Problem statement:
Go through the entries below and retype them exactly, omitting each picture.

Supplied material:
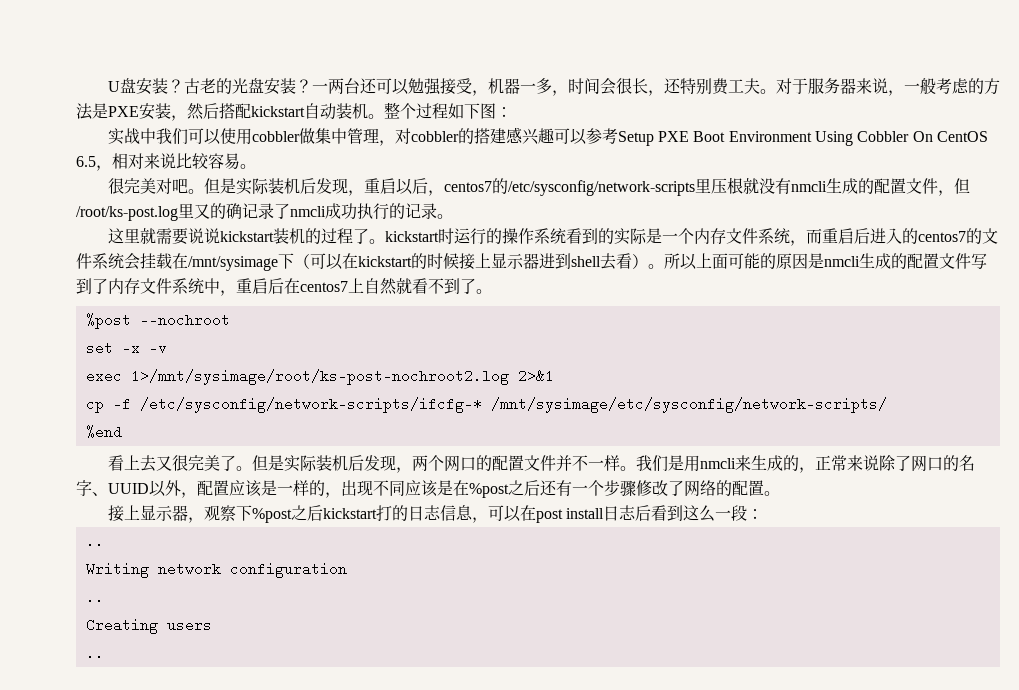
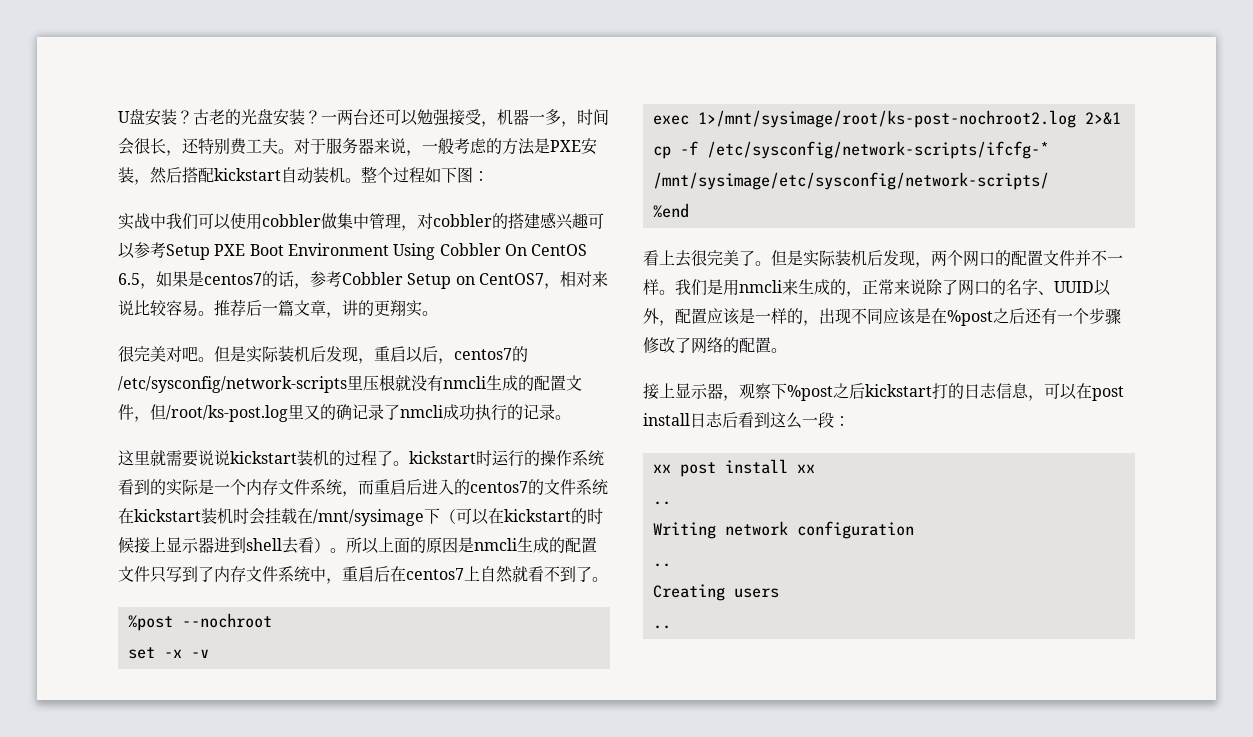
- 实战中我们可以使用cobbler做集中管理，对cobbler的搭建感兴趣可以参考Setup PXE Boot Environment Using Cobbler On CentOS 6.5，相对来说比较容易。
+ 实战中我们可以使用cobbler做集中管理，对cobbler的搭建感兴趣可以参考Setup PXE Boot Environment Using Cobbler On CentOS 6.5，如果是centos7的话，参考Cobbler Setup on CentOS7，相对来说比较容易。推荐后一篇文章，讲的更翔实。
- 这里就需要说说kickstart装机的过程了。kickstart时运行的操作系统看到的实际是一个内存文件系统，而重启后进入的centos7的文件系统会挂载在/mnt/sysimage下（可以在kickstart的时候接上显示器进到shell去看）。
+ 这里就需要说说kickstart装机的过程了。kickstart时运行的操作系统看到的实际是一个内存文件系统，而重启后进入的centos7的文件系统在kickstart装机时会挂载在/mnt/sysimage下（可以在kickstart的时候接上显示器进到shell去看）。
- 所以上面可能的原因是nmcli生成的配置文件写到了内存文件系统中，重启后在centos7上自然就看不到了。
+ 所以上面的原因是nmcli生成的配置文件只写到了内存文件系统中，重启后在centos7上自然就看不到了。
- 看上去又很完美了。
+ 看上去很完美了。
+ xx post install xx

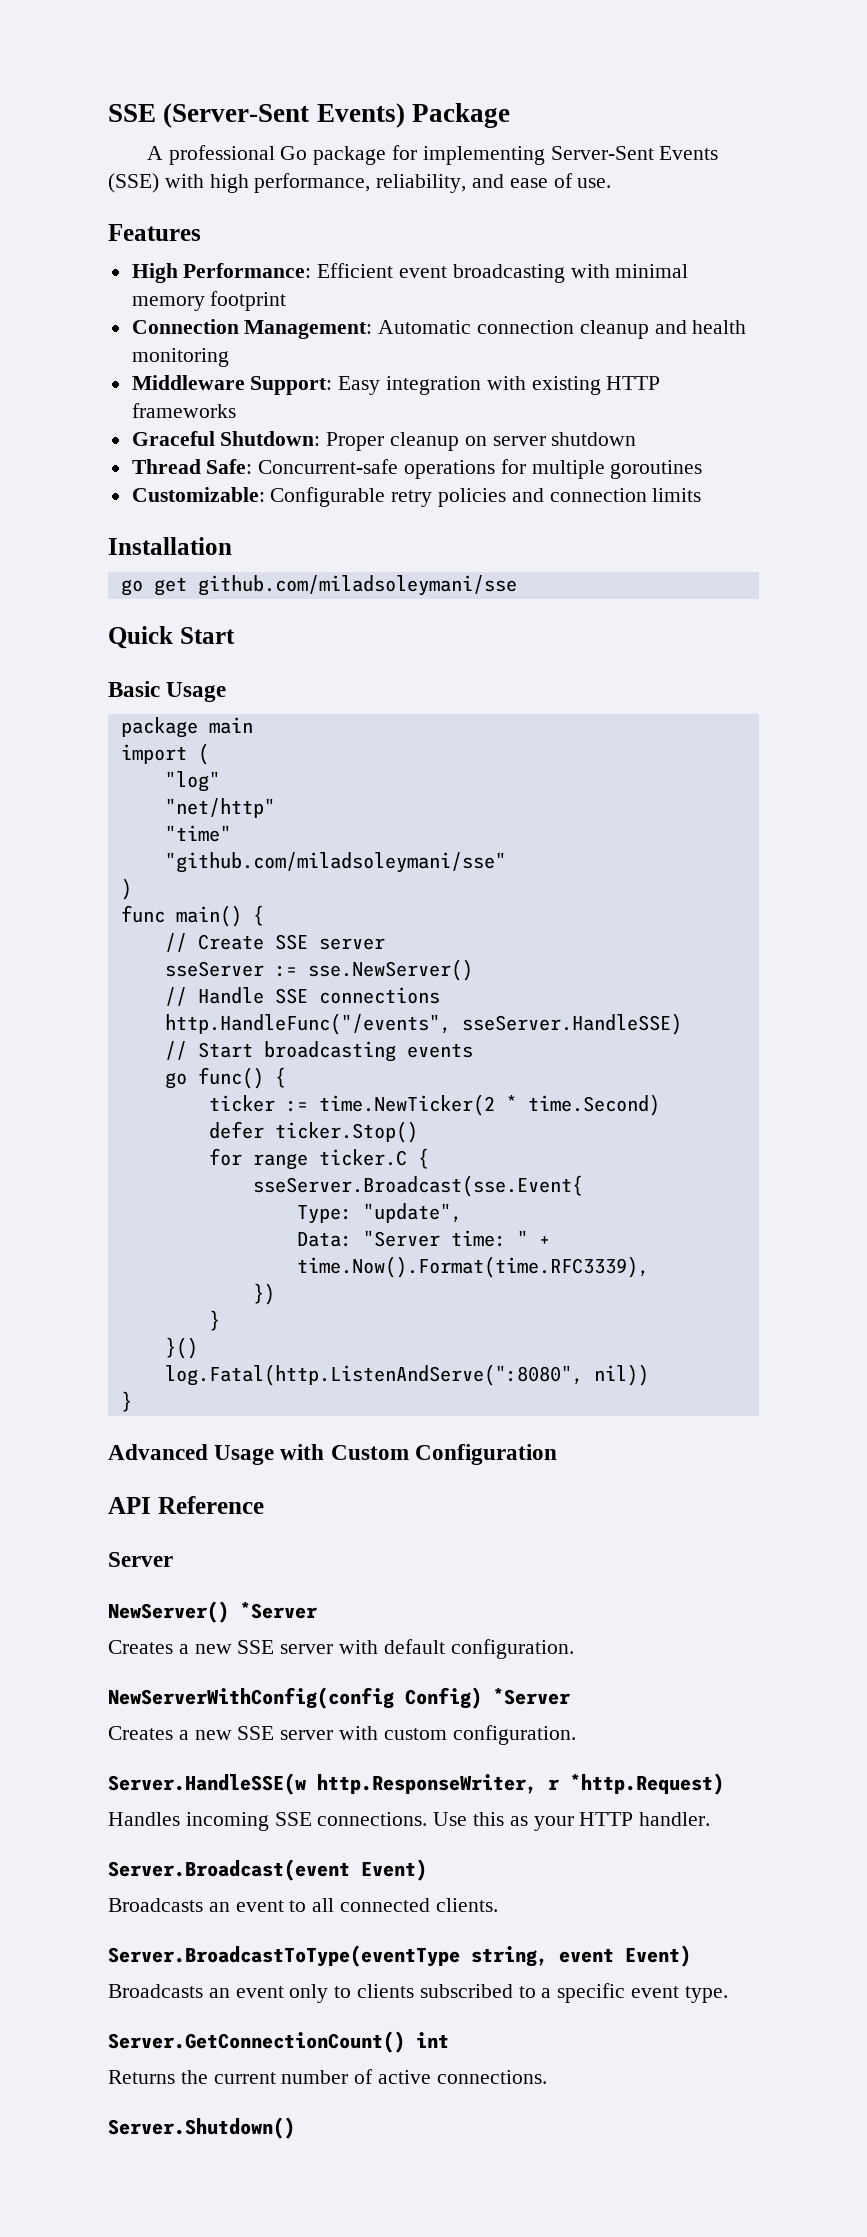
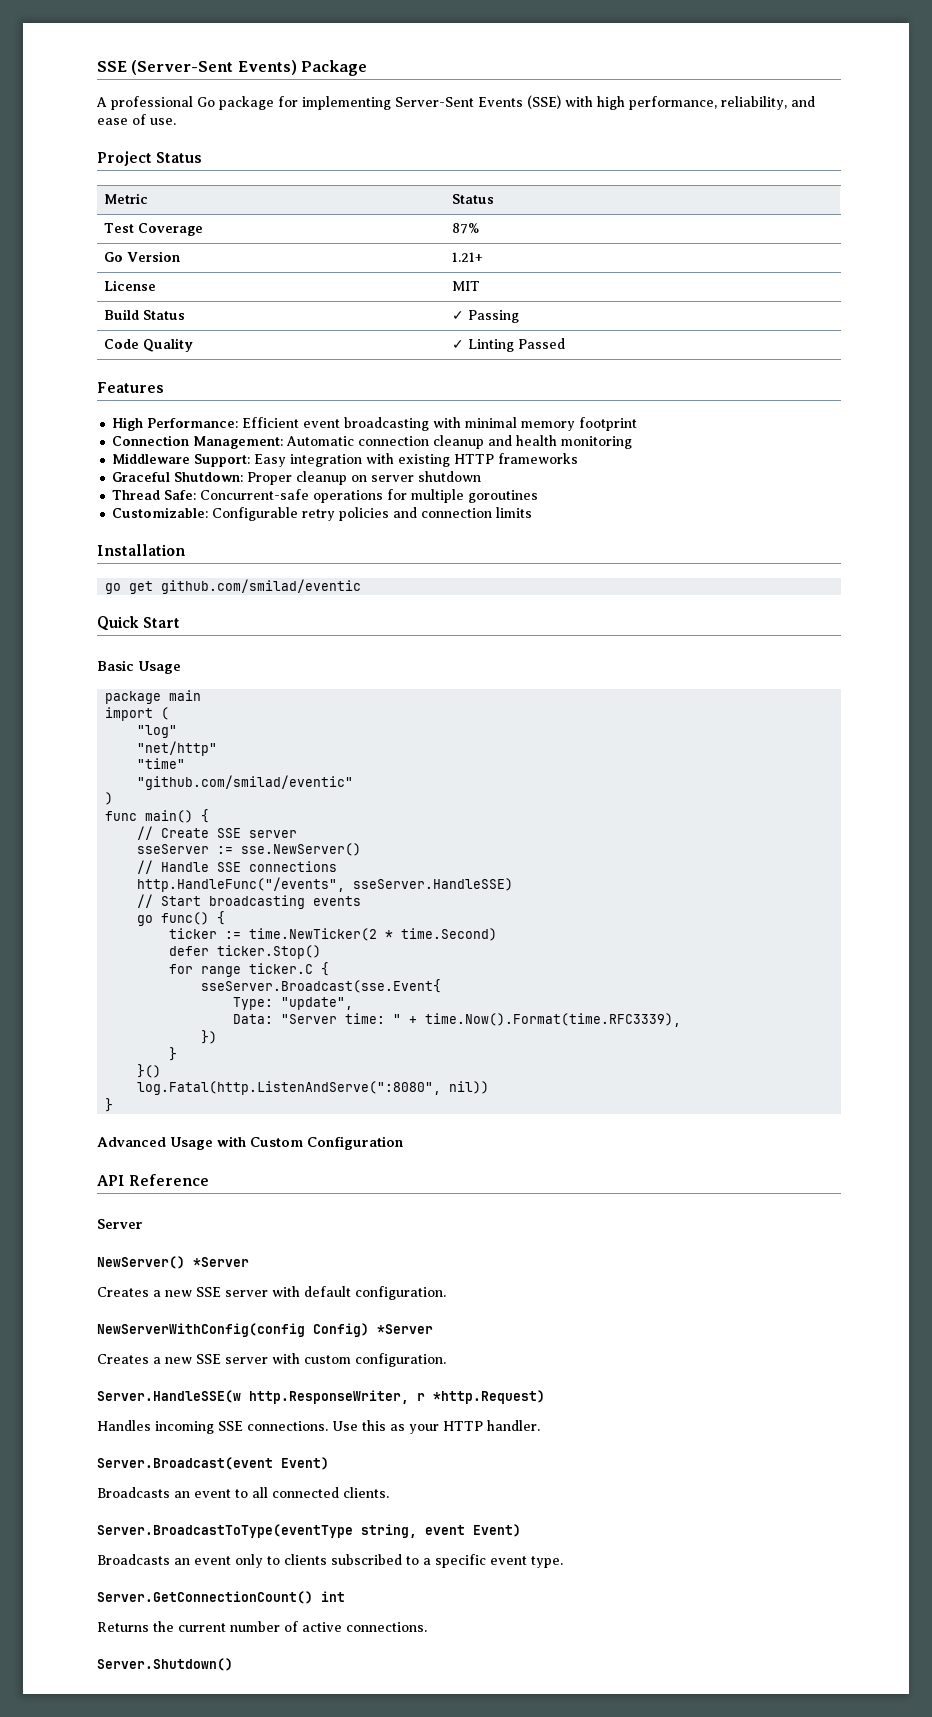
+ Project Status
+ Metric | Status
+ Test Coverage | 87%
+ Go Version | 1.21+
+ License | MIT
+ Build Status | ✓ Passing
+ Code Quality | ✓ Linting Passed
- go get github.com/miladsoleymani/sse
+ go get github.com/smilad/eventic
- "github.com/miladsoleymani/sse"
+ "github.com/smilad/eventic"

Output below:
- 实战中我们可以使用cobbler做集中管理，对cobbler的搭建感兴趣可以参考Setup PXE Boot Environment Using Cobbler On CentOS 6.5，相对来说比较容易。
+ 实战中我们可以使用cobbler做集中管理，对cobbler的搭建感兴趣可以参考Setup PXE Boot Environment Using Cobbler On CentOS 6.5，如果是centos7的话，参考Cobbler Setup on CentOS7，相对来说比较容易。推荐后一篇文章，讲的更翔实。
- 这里就需要说说kickstart装机的过程了。kickstart时运行的操作系统看到的实际是一个内存文件系统，而重启后进入的centos7的文件系统会挂载在/mnt/sysimage下（可以在kickstart的时候接上显示器进到shell去看）。
+ 这里就需要说说kickstart装机的过程了。kickstart时运行的操作系统看到的实际是一个内存文件系统，而重启后进入的centos7的文件系统在kickstart装机时会挂载在/mnt/sysimage下（可以在kickstart的时候接上显示器进到shell去看）。
- 所以上面可能的原因是nmcli生成的配置文件写到了内存文件系统中，重启后在centos7上自然就看不到了。
+ 所以上面的原因是nmcli生成的配置文件只写到了内存文件系统中，重启后在centos7上自然就看不到了。
- 看上去又很完美了。
+ 看上去很完美了。
+ xx post install xx

+ Project Status
+ Metric | Status
+ Test Coverage | 87%
+ Go Version | 1.21+
+ License | MIT
+ Build Status | ✓ Passing
+ Code Quality | ✓ Linting Passed
- go get github.com/miladsoleymani/sse
+ go get github.com/smilad/eventic
- "github.com/miladsoleymani/sse"
+ "github.com/smilad/eventic"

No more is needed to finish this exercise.